▸ Activity: Would you restate each entry word for word, omitting the pictures?

Screenshot and code edit data:
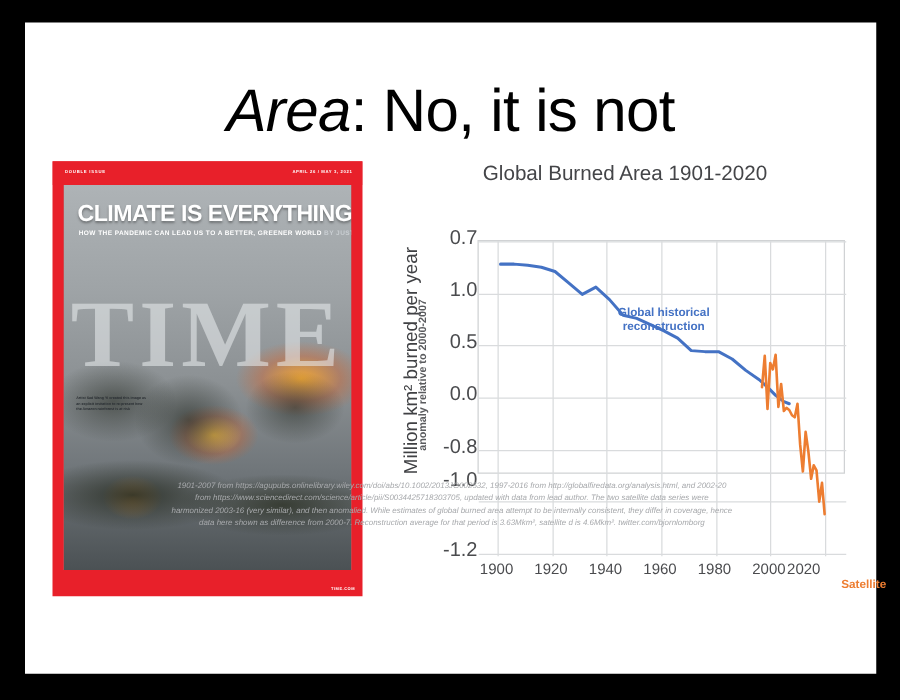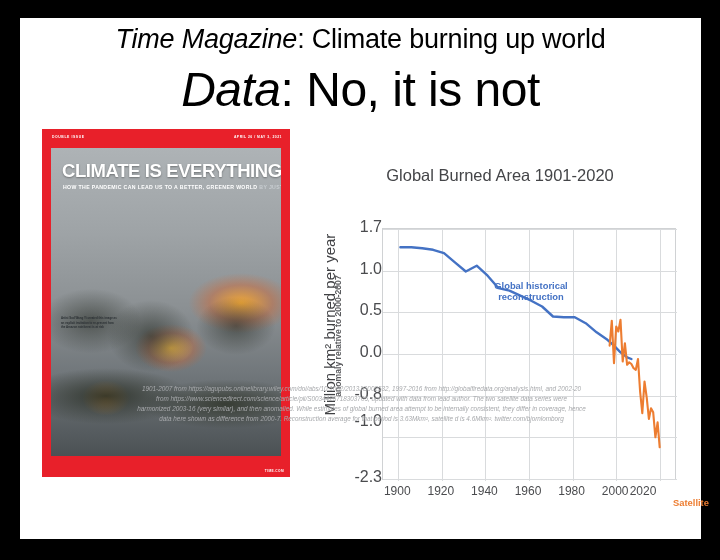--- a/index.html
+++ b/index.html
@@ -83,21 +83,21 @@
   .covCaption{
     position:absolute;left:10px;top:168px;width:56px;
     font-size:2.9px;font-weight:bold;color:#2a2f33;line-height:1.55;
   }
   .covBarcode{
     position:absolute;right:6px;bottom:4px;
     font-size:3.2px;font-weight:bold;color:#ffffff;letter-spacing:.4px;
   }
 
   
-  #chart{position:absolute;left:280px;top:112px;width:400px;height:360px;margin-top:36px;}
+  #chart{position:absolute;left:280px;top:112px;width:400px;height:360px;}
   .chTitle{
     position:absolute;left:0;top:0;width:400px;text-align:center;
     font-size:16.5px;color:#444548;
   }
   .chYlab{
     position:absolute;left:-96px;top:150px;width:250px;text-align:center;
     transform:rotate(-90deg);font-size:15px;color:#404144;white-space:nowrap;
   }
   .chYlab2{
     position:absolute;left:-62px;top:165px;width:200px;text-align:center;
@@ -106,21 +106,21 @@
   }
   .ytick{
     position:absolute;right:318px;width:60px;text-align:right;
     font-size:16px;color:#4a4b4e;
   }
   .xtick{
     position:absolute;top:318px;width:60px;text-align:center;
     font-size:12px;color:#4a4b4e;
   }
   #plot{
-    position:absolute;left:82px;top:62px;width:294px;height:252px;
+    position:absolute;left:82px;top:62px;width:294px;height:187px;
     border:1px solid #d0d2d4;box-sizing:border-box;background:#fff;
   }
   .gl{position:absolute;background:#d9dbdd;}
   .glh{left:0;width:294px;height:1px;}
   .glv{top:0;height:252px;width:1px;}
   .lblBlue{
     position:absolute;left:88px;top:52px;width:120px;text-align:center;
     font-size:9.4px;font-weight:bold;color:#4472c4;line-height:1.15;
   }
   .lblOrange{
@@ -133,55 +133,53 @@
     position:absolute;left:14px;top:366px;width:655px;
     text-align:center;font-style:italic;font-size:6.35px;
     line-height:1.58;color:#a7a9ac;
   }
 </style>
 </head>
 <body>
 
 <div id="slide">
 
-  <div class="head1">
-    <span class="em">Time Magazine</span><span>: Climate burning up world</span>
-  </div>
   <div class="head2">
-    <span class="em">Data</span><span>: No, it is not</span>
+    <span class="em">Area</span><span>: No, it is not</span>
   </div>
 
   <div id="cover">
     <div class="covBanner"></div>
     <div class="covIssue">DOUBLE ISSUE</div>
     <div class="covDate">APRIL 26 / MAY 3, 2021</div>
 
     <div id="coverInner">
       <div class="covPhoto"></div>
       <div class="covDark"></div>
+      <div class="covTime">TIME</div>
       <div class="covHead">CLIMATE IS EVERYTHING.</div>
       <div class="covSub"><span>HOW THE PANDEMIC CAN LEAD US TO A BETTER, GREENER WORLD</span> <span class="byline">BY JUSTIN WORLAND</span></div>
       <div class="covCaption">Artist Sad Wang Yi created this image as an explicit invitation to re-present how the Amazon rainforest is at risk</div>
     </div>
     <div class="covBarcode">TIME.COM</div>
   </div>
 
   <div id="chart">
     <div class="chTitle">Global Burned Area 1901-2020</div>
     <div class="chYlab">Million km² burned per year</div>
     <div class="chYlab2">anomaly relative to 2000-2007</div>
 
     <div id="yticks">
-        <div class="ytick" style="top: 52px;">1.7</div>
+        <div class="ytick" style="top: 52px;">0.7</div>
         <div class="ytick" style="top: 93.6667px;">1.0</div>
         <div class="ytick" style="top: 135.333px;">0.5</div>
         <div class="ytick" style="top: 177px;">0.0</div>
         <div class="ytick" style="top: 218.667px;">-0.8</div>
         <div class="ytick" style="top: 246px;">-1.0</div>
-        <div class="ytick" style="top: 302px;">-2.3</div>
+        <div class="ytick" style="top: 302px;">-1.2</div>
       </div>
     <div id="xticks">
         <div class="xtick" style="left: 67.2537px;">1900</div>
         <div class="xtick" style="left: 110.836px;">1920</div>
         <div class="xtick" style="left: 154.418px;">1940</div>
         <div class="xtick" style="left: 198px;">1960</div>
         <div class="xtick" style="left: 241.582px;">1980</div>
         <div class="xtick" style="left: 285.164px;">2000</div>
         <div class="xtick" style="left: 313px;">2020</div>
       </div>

▸ Your solution:
--- a/index.html
+++ b/index.html
@@ -83,21 +83,21 @@
   .covCaption{
     position:absolute;left:10px;top:168px;width:56px;
     font-size:2.9px;font-weight:bold;color:#2a2f33;line-height:1.55;
   }
   .covBarcode{
     position:absolute;right:6px;bottom:4px;
     font-size:3.2px;font-weight:bold;color:#ffffff;letter-spacing:.4px;
   }
 
   
-  #chart{position:absolute;left:280px;top:112px;width:400px;height:360px;margin-top:36px;}
+  #chart{position:absolute;left:280px;top:112px;width:400px;height:360px;}
   .chTitle{
     position:absolute;left:0;top:0;width:400px;text-align:center;
     font-size:16.5px;color:#444548;
   }
   .chYlab{
     position:absolute;left:-96px;top:150px;width:250px;text-align:center;
     transform:rotate(-90deg);font-size:15px;color:#404144;white-space:nowrap;
   }
   .chYlab2{
     position:absolute;left:-62px;top:165px;width:200px;text-align:center;
@@ -106,21 +106,21 @@
   }
   .ytick{
     position:absolute;right:318px;width:60px;text-align:right;
     font-size:16px;color:#4a4b4e;
   }
   .xtick{
     position:absolute;top:318px;width:60px;text-align:center;
     font-size:12px;color:#4a4b4e;
   }
   #plot{
-    position:absolute;left:82px;top:62px;width:294px;height:252px;
+    position:absolute;left:82px;top:62px;width:294px;height:187px;
     border:1px solid #d0d2d4;box-sizing:border-box;background:#fff;
   }
   .gl{position:absolute;background:#d9dbdd;}
   .glh{left:0;width:294px;height:1px;}
   .glv{top:0;height:252px;width:1px;}
   .lblBlue{
     position:absolute;left:88px;top:52px;width:120px;text-align:center;
     font-size:9.4px;font-weight:bold;color:#4472c4;line-height:1.15;
   }
   .lblOrange{
@@ -133,55 +133,53 @@
     position:absolute;left:14px;top:366px;width:655px;
     text-align:center;font-style:italic;font-size:6.35px;
     line-height:1.58;color:#a7a9ac;
   }
 </style>
 </head>
 <body>
 
 <div id="slide">
 
-  <div class="head1">
-    <span class="em">Time Magazine</span><span>: Climate burning up world</span>
-  </div>
   <div class="head2">
-    <span class="em">Data</span><span>: No, it is not</span>
+    <span class="em">Area</span><span>: No, it is not</span>
   </div>
 
   <div id="cover">
     <div class="covBanner"></div>
     <div class="covIssue">DOUBLE ISSUE</div>
     <div class="covDate">APRIL 26 / MAY 3, 2021</div>
 
     <div id="coverInner">
       <div class="covPhoto"></div>
       <div class="covDark"></div>
+      <div class="covTime">TIME</div>
       <div class="covHead">CLIMATE IS EVERYTHING.</div>
       <div class="covSub"><span>HOW THE PANDEMIC CAN LEAD US TO A BETTER, GREENER WORLD</span> <span class="byline">BY JUSTIN WORLAND</span></div>
       <div class="covCaption">Artist Sad Wang Yi created this image as an explicit invitation to re-present how the Amazon rainforest is at risk</div>
     </div>
     <div class="covBarcode">TIME.COM</div>
   </div>
 
   <div id="chart">
     <div class="chTitle">Global Burned Area 1901-2020</div>
     <div class="chYlab">Million km² burned per year</div>
     <div class="chYlab2">anomaly relative to 2000-2007</div>
 
     <div id="yticks">
-        <div class="ytick" style="top: 52px;">1.7</div>
+        <div class="ytick" style="top: 52px;">0.7</div>
         <div class="ytick" style="top: 93.6667px;">1.0</div>
         <div class="ytick" style="top: 135.333px;">0.5</div>
         <div class="ytick" style="top: 177px;">0.0</div>
         <div class="ytick" style="top: 218.667px;">-0.8</div>
         <div class="ytick" style="top: 246px;">-1.0</div>
-        <div class="ytick" style="top: 302px;">-2.3</div>
+        <div class="ytick" style="top: 302px;">-1.2</div>
       </div>
     <div id="xticks">
         <div class="xtick" style="left: 67.2537px;">1900</div>
         <div class="xtick" style="left: 110.836px;">1920</div>
         <div class="xtick" style="left: 154.418px;">1940</div>
         <div class="xtick" style="left: 198px;">1960</div>
         <div class="xtick" style="left: 241.582px;">1980</div>
         <div class="xtick" style="left: 285.164px;">2000</div>
         <div class="xtick" style="left: 313px;">2020</div>
       </div>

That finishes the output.